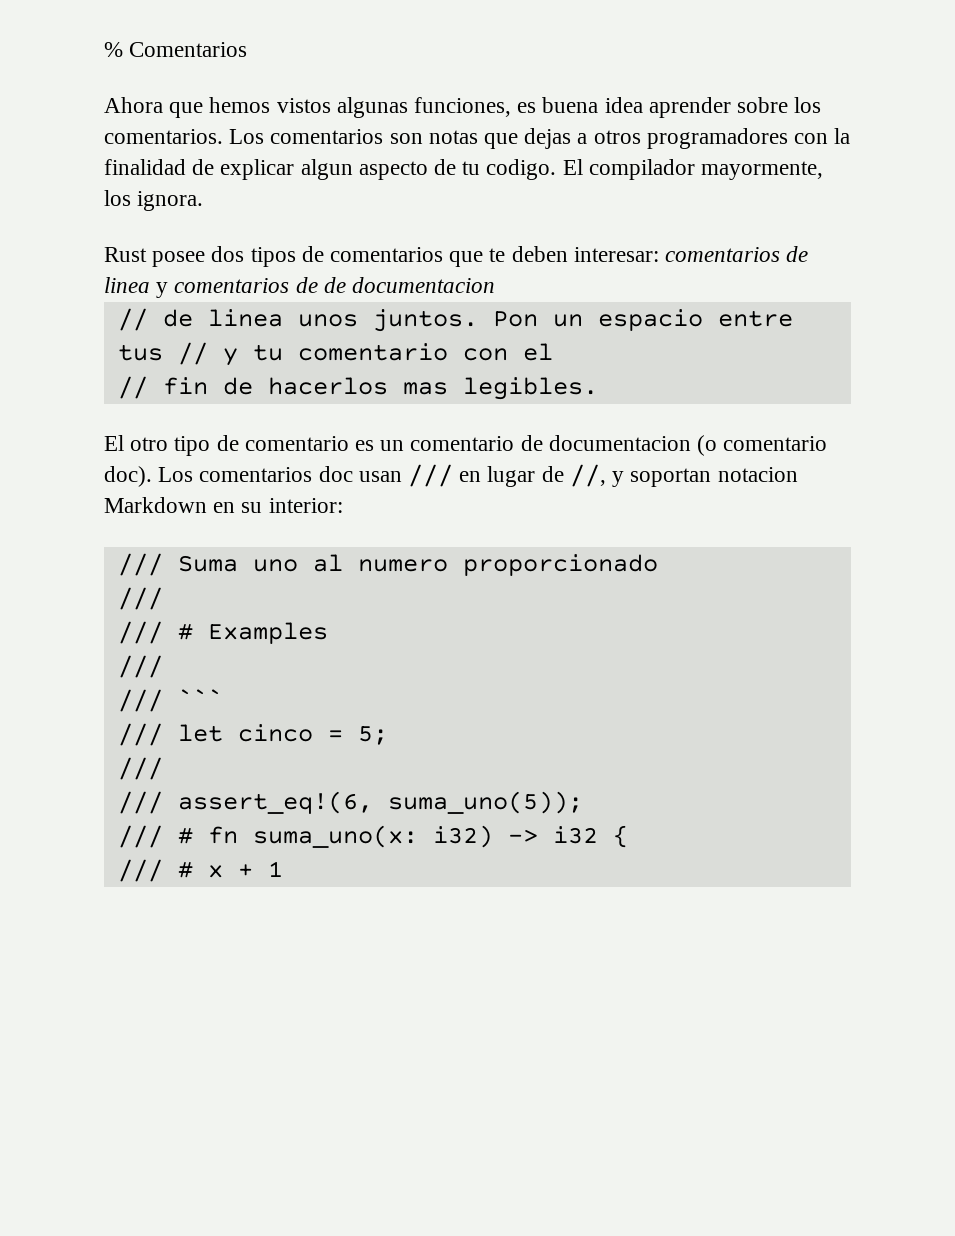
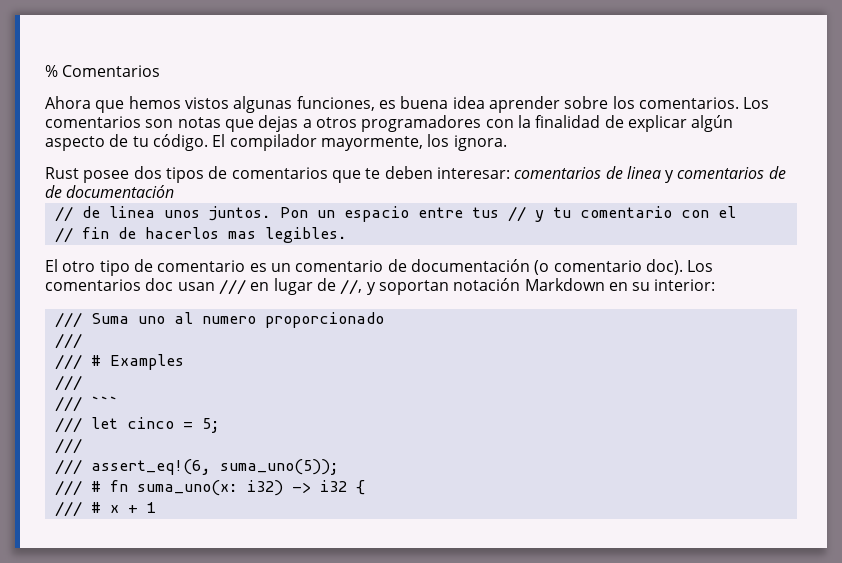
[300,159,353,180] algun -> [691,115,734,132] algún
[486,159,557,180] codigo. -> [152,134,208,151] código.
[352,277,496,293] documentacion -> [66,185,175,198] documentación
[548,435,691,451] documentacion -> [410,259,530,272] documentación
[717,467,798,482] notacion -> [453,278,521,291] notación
────────────────────────────────────────
# Work to complete
Nothing but an exact repeat of the records, pictures excluded, belongs in the answer.

# Problem solution
[300,159,353,180] algun -> [691,115,734,132] algún
[486,159,557,180] codigo. -> [152,134,208,151] código.
[352,277,496,293] documentacion -> [66,185,175,198] documentación
[548,435,691,451] documentacion -> [410,259,530,272] documentación
[717,467,798,482] notacion -> [453,278,521,291] notación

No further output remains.